If you have worked with me on worship, you know that I try to keep secular holidays and traditions from being the driving force in worship. However, when a significant day like September 11, Fourth of July, Halloween or Valentine’s day falls on a Sunday, I look for ways those events can be incorporated into proclaiming the Gospel of Jesus Christ. These are life events and God is a living and active God so quite often the events in scripture can inform our understanding of the life events we celebrate.

For the past two weeks, the readings from Luke have been about sacrifice and the cost of discipleship. Jesus is calling his followers to be aware of the cost of discipleship before taking the vow to follow Christ and take up their cross. The first responders I know are aware of many of the costs of answering the call to be a firefighter, law enforcement or military personnel, EMT, high power utility line worker, or other vocation where one deals with life threatening unknowns. But like many Christians, none of those I talked to knew every sacrifice that would be required. They knew it would be hard but how can anyone know how hard? Each person is different and what may be a major sacrifice for one may be a minor inconvenience to another. Not all who take on the pledge to sacrifice face the same hardships and of course there are many hardships that no one could foresee or predict.

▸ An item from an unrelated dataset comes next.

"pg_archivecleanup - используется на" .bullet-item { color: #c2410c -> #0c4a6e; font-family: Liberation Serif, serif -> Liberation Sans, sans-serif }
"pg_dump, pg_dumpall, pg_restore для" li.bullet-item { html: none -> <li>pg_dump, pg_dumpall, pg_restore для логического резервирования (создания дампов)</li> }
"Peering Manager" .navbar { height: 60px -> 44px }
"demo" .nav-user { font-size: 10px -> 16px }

The readings from Luke for September 11 include the parables of the lost sheep and the lost coin. Why would a person risk the wealth and comfort of 99 sheep to go look for just one? How many of us would spend time looking for one coin when they could spend the same amount of time at work and make more than the value of the coin that was lost? Why would even one person enter into a dangerous situation, burning building, war torn country, domestic disturbance or unknown bio hazard at a great risk to their own health, their family, “father and mother, [spouse] and children, brothers and sisters and yes even life itself” (Luke 14:26)?

In the 60’s and 70’s, when I was thinking about confirmation and church membership, there was not much talk about the cost of discipleship. To paraphrase one writer, “we were from the south and we preferred our tea and our Jesus sweet.” This one dimensional Jesus stopped working for me and for many others it appears. The congregations of the 50’s, 60’s and 70’s are gone with the exception of a few small pockets who will hang on until they close the church doors or the last member dies.

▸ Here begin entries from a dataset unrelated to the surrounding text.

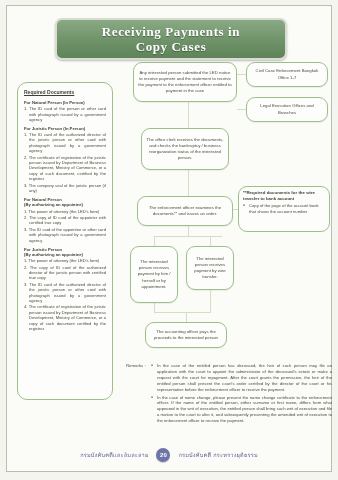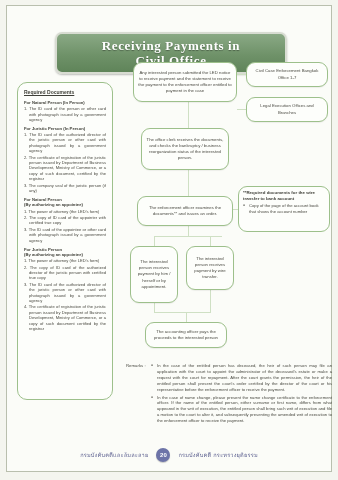"Receiving Payments in" #title-banner { top: 32px -> 18px }
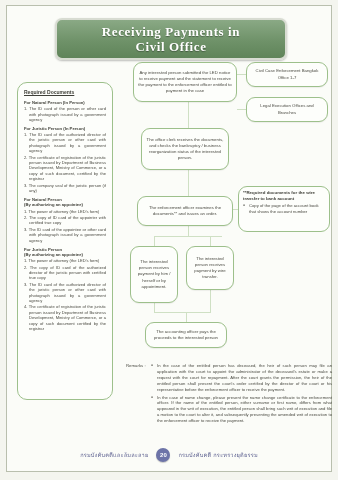"Civil Office" div { text: Civil Office -> Copy Cases }
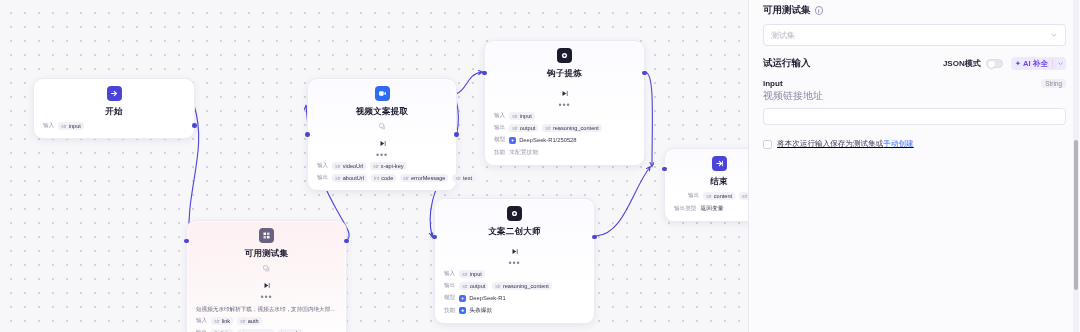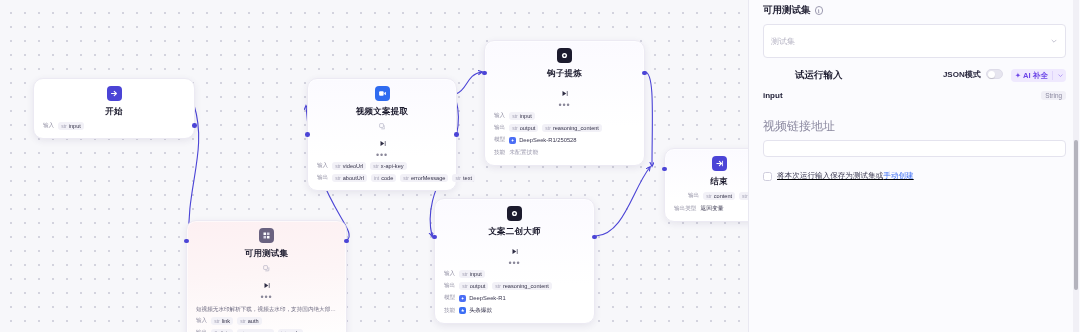"测试集" .select { height: 34px -> 22px }
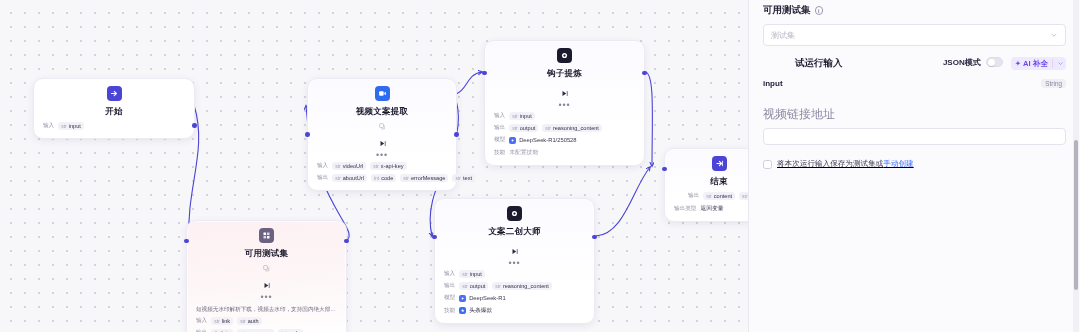"试运行输入" .row2 { align-items: flex-start -> center; margin-left: 32px -> none }
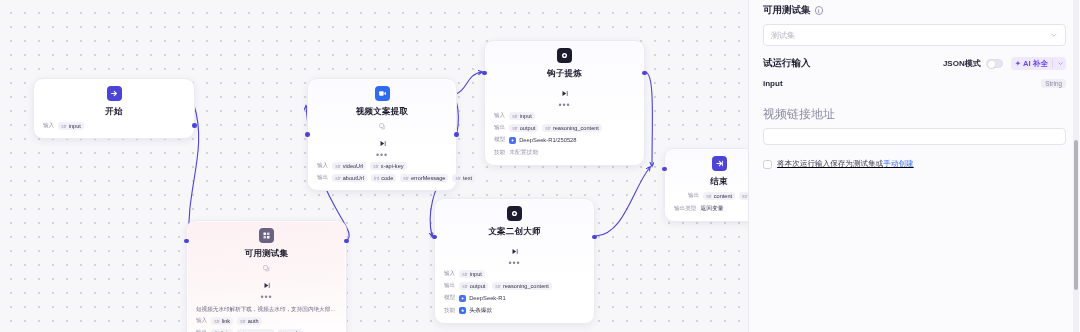"视频链接地址" .field-sub { font-size: 12px -> 10px; margin-top: 18px -> 1px }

The ministry of Jesus as read from Luke’s gospel for the last two weeks is on a direct collision course with the “sweet tea” Jesus many of us grew up with. Some of the traditions and teachings that were dear to our mothers and fathers, sisters and brothers that we too have loved and cherished will have to die if we are to take up the cross and be the disciples Jesus calls us to be. When the conflicts that are guaranteed to come when Jesus is not only the “sweet” Jesus of my youth but also the challenging Jesus of Luke happen, discipleship must be chosen over personal relationships and comfort. The decision to respond to the call as a first responder is made long before they stand before a burning building, downed powerline, armed and dangerous person or highly contagious plague. With Jesus, there is no “bait and switch”. The conflict between the vison offered by the world and the view from the cross is real.

So why do first responders do what they do? Some, because they believe there is something more important than their own personal safety and comfort. Personally, I believe most do it because they, for many different reasons known only to them, promised someone they would and they have not yet been released from that promise. “For which of you, intending to build a tower does not first sit down and estimate the cost to see whether he has enough to complete it” (Luke 14:28).